Les deux femmes ne quittèrent pas le laboratoire de deux longues journées. Au-dessus de leur tête, la bataille faisait rage, rue par rue, immeuble par immeuble. Les morts ne se comptaient plus, moins nombreux pourtant depuis que les alliés invisibles tenaient la dragée haute aux Hipparions. Des cadavres d’Hipparions que personne n’avait tués jonchaient les rues. Les troupes du Hiérarque avaient fait sauter l’entrée du second tunnel, interdisant aux Hipparions aussi bien de recevoir des renforts que de repartir par où ils étaient venus. Ils étaient pris au piège. Malgré l’accumulation des morts et des ruines, le sort de la bataille s’infléchissait lentement mais sûrement vers la victoire des hommes.
Roald Few avait échappé de peu à la mort, il ne s’en était fallu que d’un millimètre, d’un dixième de seconde et, surtout, d’une miraculeuse hallucination. Mais il pleurait la disparition tragique de l’un de ses fils et il pensait ne pas avoir gagné au change. Plusieurs de ses amis avaient connu un sort identique et il restait sans nouvelles de quelques autres. Une chapelle ardente se dressait dans les quartiers d’hiver.

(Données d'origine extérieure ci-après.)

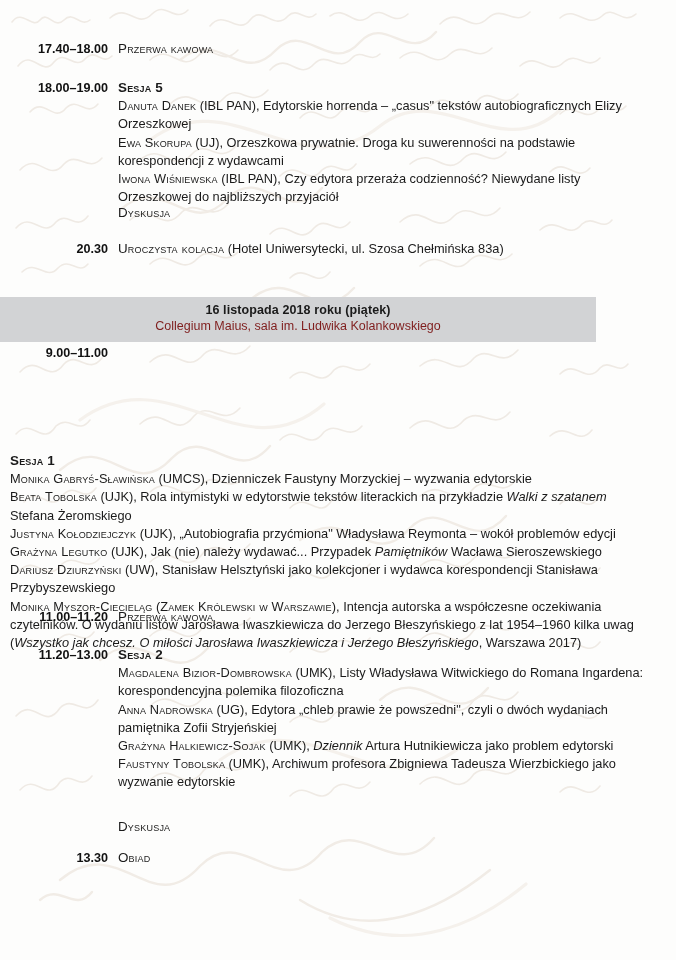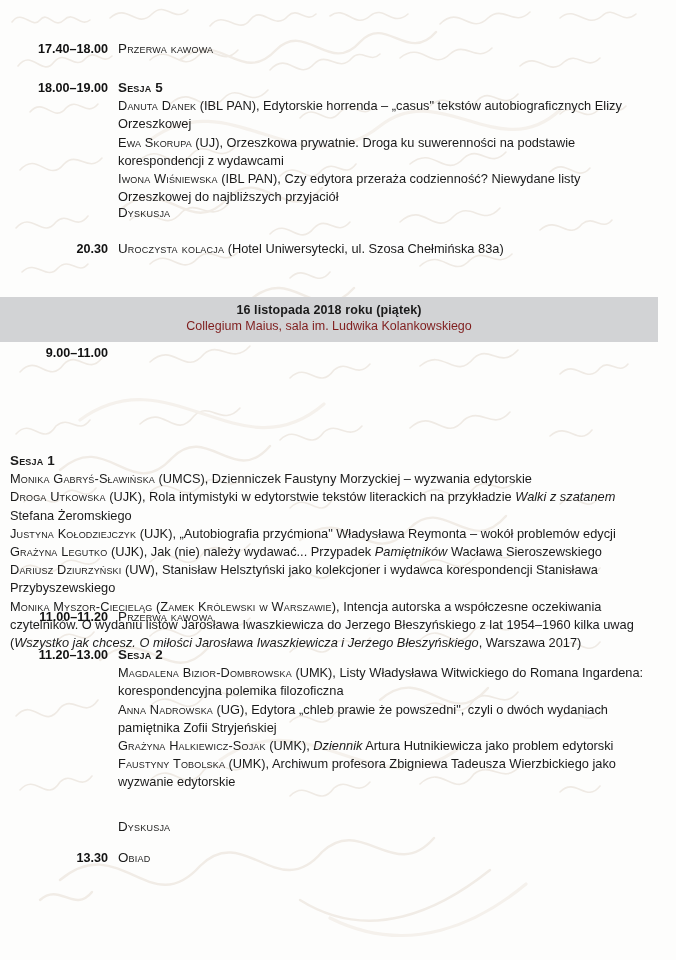--- a/index.html
+++ b/index.html
@@ -31,21 +31,21 @@
     z-index: 1;
     width: 676px;
     height: 960px;
     box-sizing: border-box;
   }
 
   
   .day-banner {
     position: absolute;
     left: 0;
-    width: 658px;
+    width: 596px;
     background: #d2d3d5;
     box-sizing: border-box;
     padding: 5px 0 7px 0;
     text-align: center;
   }
   .day-banner .day-date {
     font-size: 12.5px;
     font-weight: bold;
     letter-spacing: .1px;
     line-height: 16px;
@@ -250,21 +250,21 @@
   <div class="day-banner" style="top:297px;">
     <div class="day-date">16 listopada 2018 roku (piątek)</div>
     <div class="day-venue">Collegium Maius, sala im. Ludwika Kolankowskiego</div>
   </div>
 
   <div class="row" style="top:344px;flex-direction:column;">
     <div class="time">9.00–11.00</div>
     <div class="content">
       <div class="session-title">Sesja 1</div>
       <div class="item"><span class="smallcaps">Monika Gabryś-Sławińska</span> (UMCS), Dzienniczek Faustyny Morzyckiej – wyzwania edytorskie</div>
-      <div class="item"><span class="smallcaps">Droga Utkowska</span> (UJK), Rola intymistyki w edytorstwie tekstów literackich na przykładzie <em>Walki z szatanem</em> Stefana Żeromskiego</div>
+      <div class="item"><span class="smallcaps">Beata Tobolska</span> (UJK), Rola intymistyki w edytorstwie tekstów literackich na przykładzie <em>Walki z szatanem</em> Stefana Żeromskiego</div>
       <div class="item"><span class="smallcaps">Justyna Kołodziejczyk</span> (UJK), „Autobiografia przyćmiona" Władysława Reymonta – wokół problemów edycji</div>
       <div class="item"><span class="smallcaps">Grażyna Legutko</span> (UJK), Jak (nie) należy wydawać... Przypadek <em>Pamiętników</em> Wacława Sieroszewskiego</div>
       <div class="item"><span class="smallcaps">Dariusz Dziurzyński</span> (UW), Stanisław Helsztyński jako kolekcjoner i wydawca korespondencji Stanisława Przybyszewskiego</div>
       <div class="item"><span class="smallcaps">Monika Myszor-Ciecieląg</span> <span class="smallcaps">(Zamek Królewski w Warszawie)</span>, Intencja autorska a współczesne oczekiwania czytelników. O wydaniu listów Jarosława Iwaszkiewicza do Jerzego Błeszyńskiego z lat 1954–1960 kilka uwag (<em>Wszystko jak chcesz. O miłości Jarosława Iwaszkiewicza i Jerzego Błeszyńskiego</em>, Warszawa 2017)</div>
     </div>
   </div>
 
   <div class="row" style="top:608px;">
     <div class="time">11.00–11.20</div>
     <div class="content">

Sylvan bon Damfels fut la première victime des combats à y être transportée. Plus d’une centaine d’autres dépouilles le rejoignirent. Ainsi, Sylvan réalisait dans la mort ce que la vie lui avait obstinément refusé, l’existence pacifiée d’un habitant du Faubourg.
Les uns après les autres, les Hipparions qui maraudaient encore furent traqués et anéantis. Ils étaient nombreux à se presser à l’orée de la forêt. Les armes du Hiérarque ne firent aucun quartier.
Le calme revenu, le dernier soldat de retour au spatioport, Rigo Yrarier quitta enfin l’hôtel et se dirigea vers les portes monumentales. Au spatioport, non loin de soldats qui enterraient leurs camarades, il surprit le Chérubin qui organisait les préparatifs du départ.
— Vous nous quittez ? Si tôt ?
Le Chérubin prit un air goguenard.
— Notre Seigneur et Maître s’est réveillé à temps pour apprendre ce qui s’était passé pendant son long sommeil et le sort réservé à son équipe de savants. Je suppose qu’il s’imagine qu’un destin aussi peu reluisant risque de l’atteindre s’il reste un jour de plus. Donc, nous partons.
Rigo parvint enfin au Faubourg où il s’enquit du sort de Marjorie. Quelqu’un l’avait-il aperçue ? On l’envoya là où tous ceux qui recherchaient un parent ou un ami disparu se rendaient, à la chapelle ardente. Marjorie l’y avait en effet précédé. Elle veillait le corps de Sylvan.
— Rowena m’a demandé de bien vouloir m’occuper des funérailles de son fils. Elle souhaite respecter les traditions du clan. Sylvan sera enterré dans les ruines de Klive.